For animal lovers, family-friendly Newquay Zoo and Porfell Wildlife Park are great picks—though skipping the exotic species in favour of local wildlife is arguably more rewarding. The Tamar Otter and Wildlife Centre is perfect for this. Look out for native species such as fallow deer, badgers and the rare Scottish wildcat, along with the otters, of course.
For most, it's the Cornwall beaches and natural spaces that are the real attraction (often all connected via a walk on the South West Coast Path). These coastal capers can even be turned up a notch with water sports, whether it’s renting a surfboard and taking lessons with a local school or heading off on a coasteering trip to jump off cliffs and plunge into wild swimming holes. Try the Adrenalin Quarry near Liskeard for a good place to start—fly on the long zip-wire, glide on the giant swing, and traverse high rock ledges around the former quarry.
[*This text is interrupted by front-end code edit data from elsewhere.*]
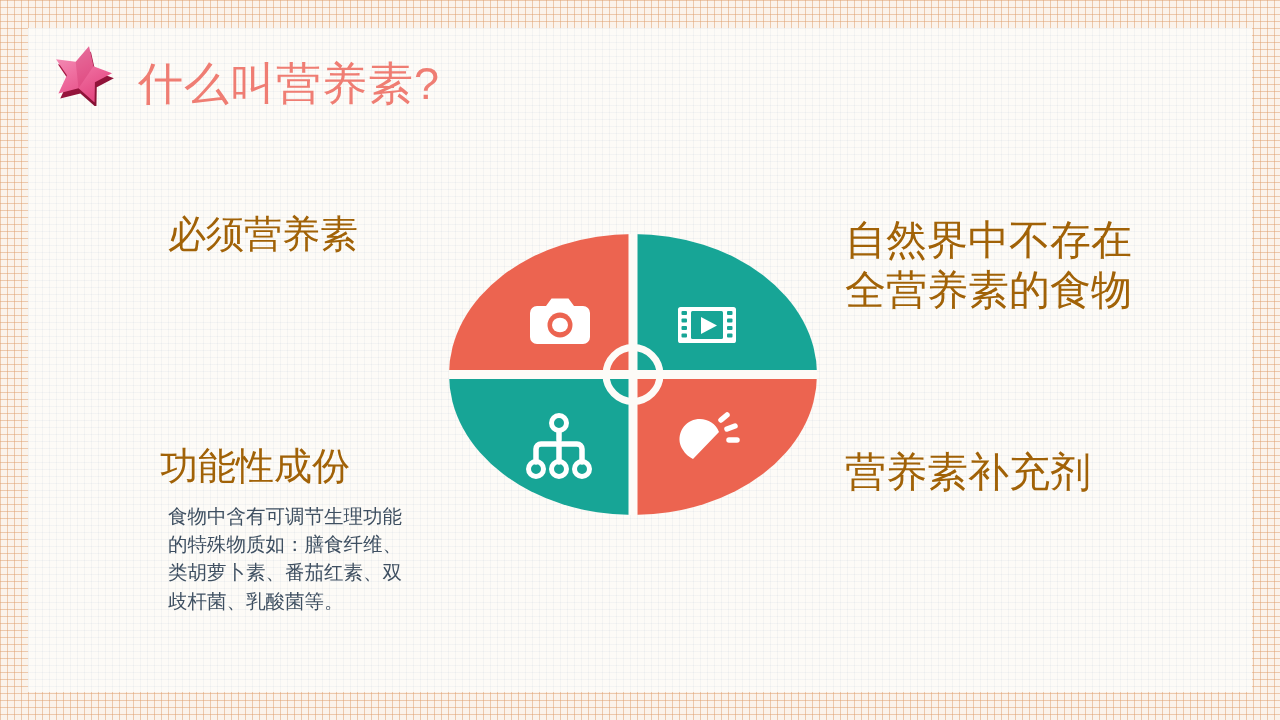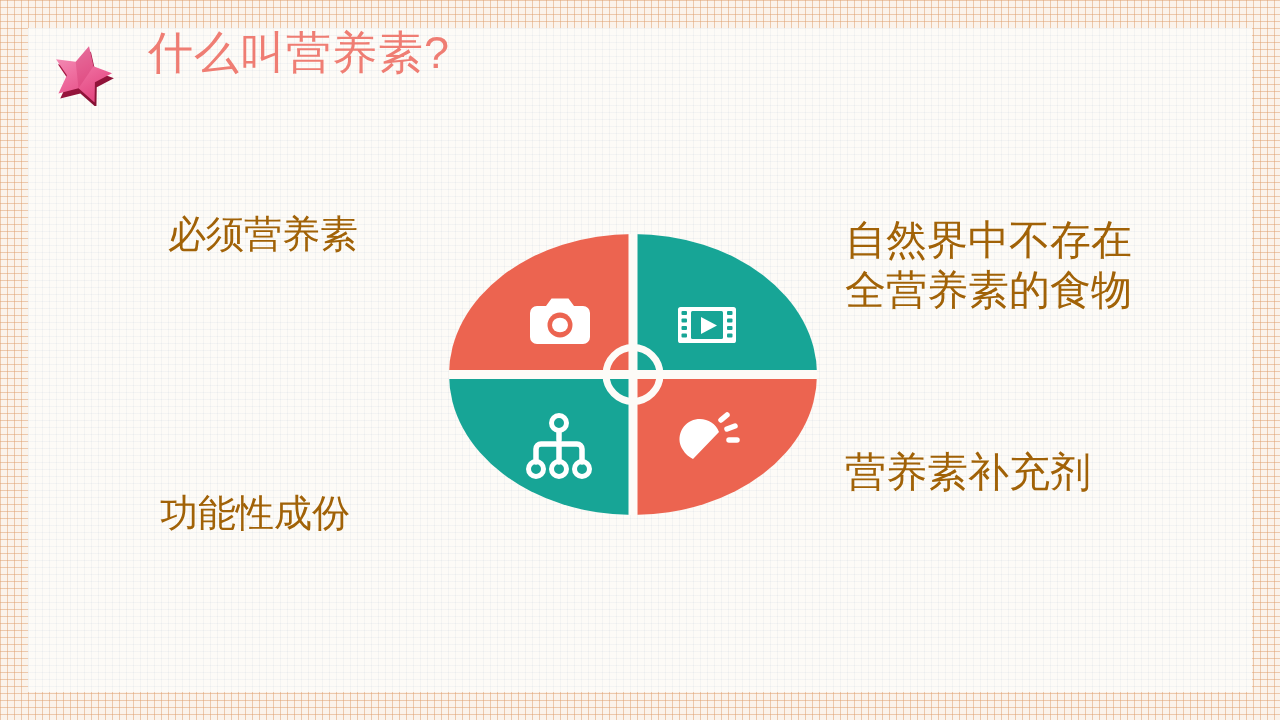"什么叫营养素?" #title-row { align-items: flex-start -> flex-end; gap: 28px -> 18px }
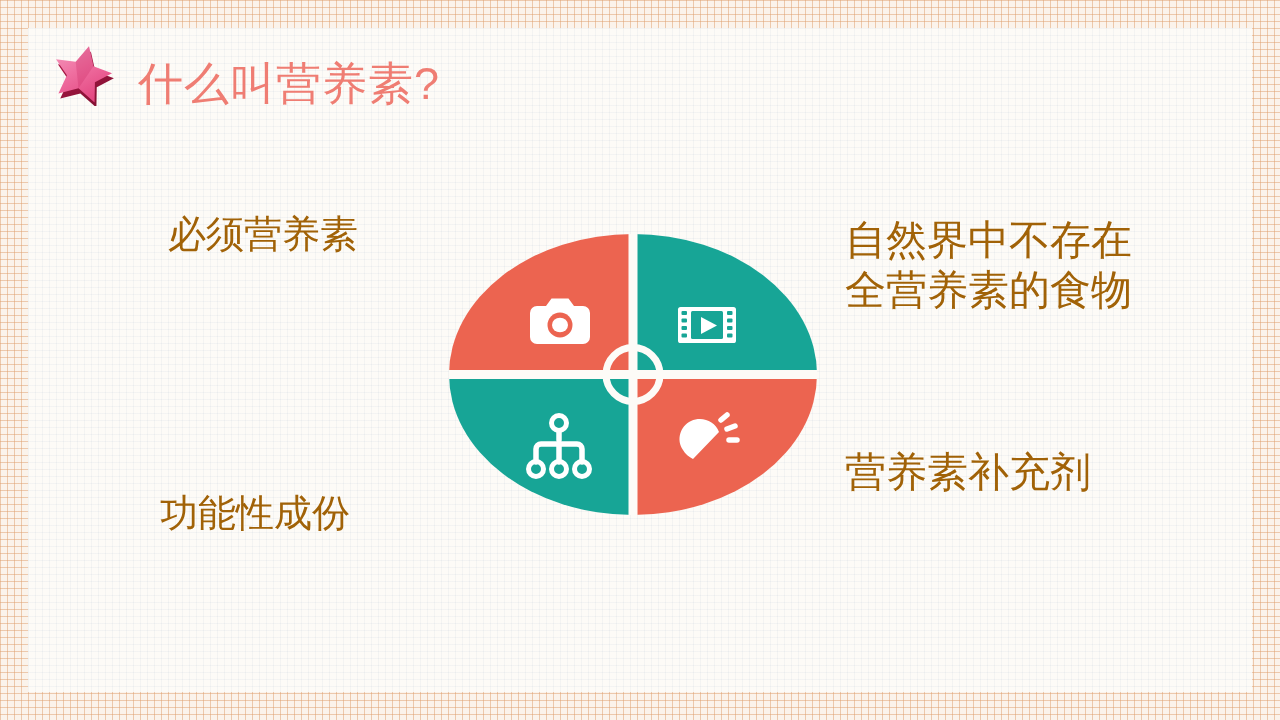"功能性成份" #block-functional { margin-top: 47px -> none }
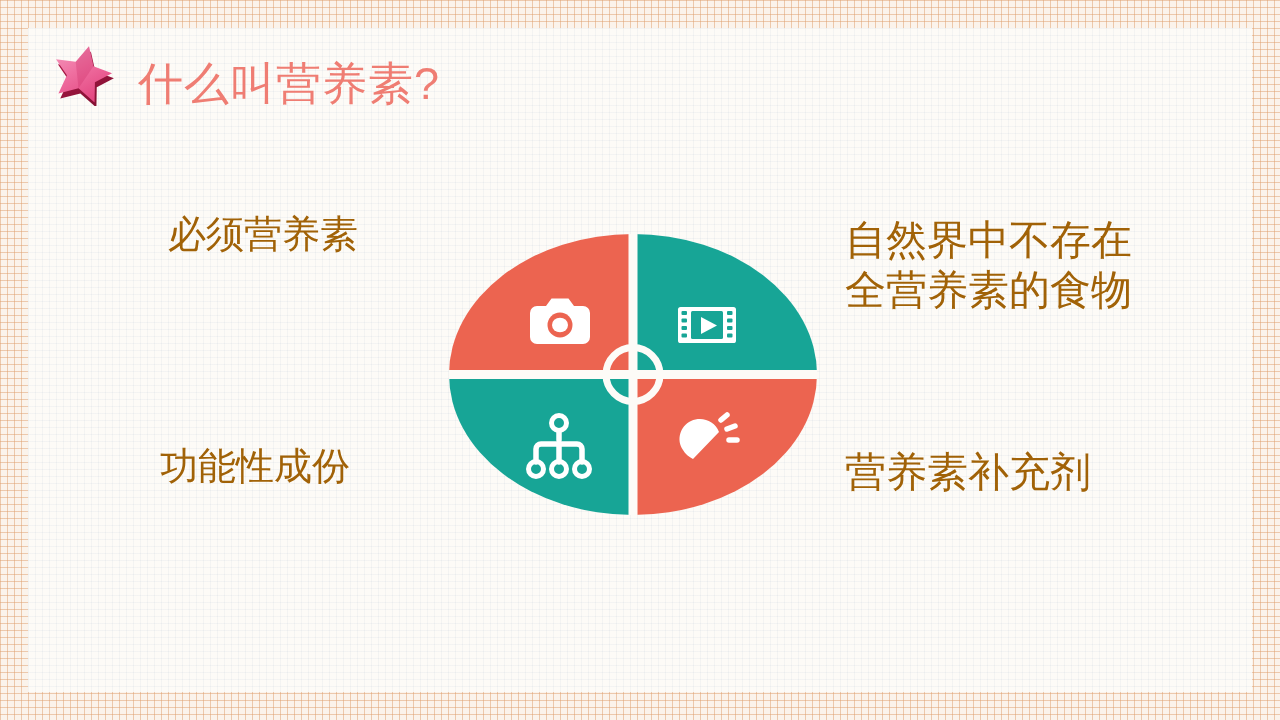"食物中含有可调节生理功能的特殊物质如：膳食纤维、类胡萝卜素、番茄红素、双歧杆菌、" div.block-body { html: none -> <div>食物中含有可调节生理功能的特殊物质如：膳食纤维、类胡萝卜素、番茄红素、双歧杆菌、乳酸菌等。</div> }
The birthplace of King Arthur and pock-marked with stone circles from even older times, Cornwall is a county awash with intriguing history. It was at Tintagel Castle that King Arthur was reputedly born and, today, campers can still visit these mysterious ruins that nestle among the cliffs just above Merlin’s Cove. From there, it’s a short stroll to the site of his final battle, too, where King Arthur's stone commemorates the occasion.
There are other allusions to Cornwall’s dramatic past, too. Not least famous is St Michael's Mount, the ancient island settlement that can be reached across a causeway at low tide and is a must on any Cornwall holiday. Launceston Castle, Restormel Castle, and Falmouth’s impressive Pendennis Castle offer yet more turreted family fun, while the likes of Truro Cathedral show an even grander side of the local architecture.
Cornwall’s industrial heritage is equally rewarding to discover. Many of the county’s old tin mines are open to the public or visible to walkers who hike the off-beat footpaths. National Trust-owned Wheal Coates, near St Agnes, is particularly well known, largely since it is so photogenic against a backdrop of vast blue ocean and atop impressive cliffs.
From truly ancient monuments, such as Iron Age hillforts and Neolithic stone circles, to these more modern tin mining structures, you can really trace Cornwall through the ages. It has a visible, tangible history that is a delight to explore.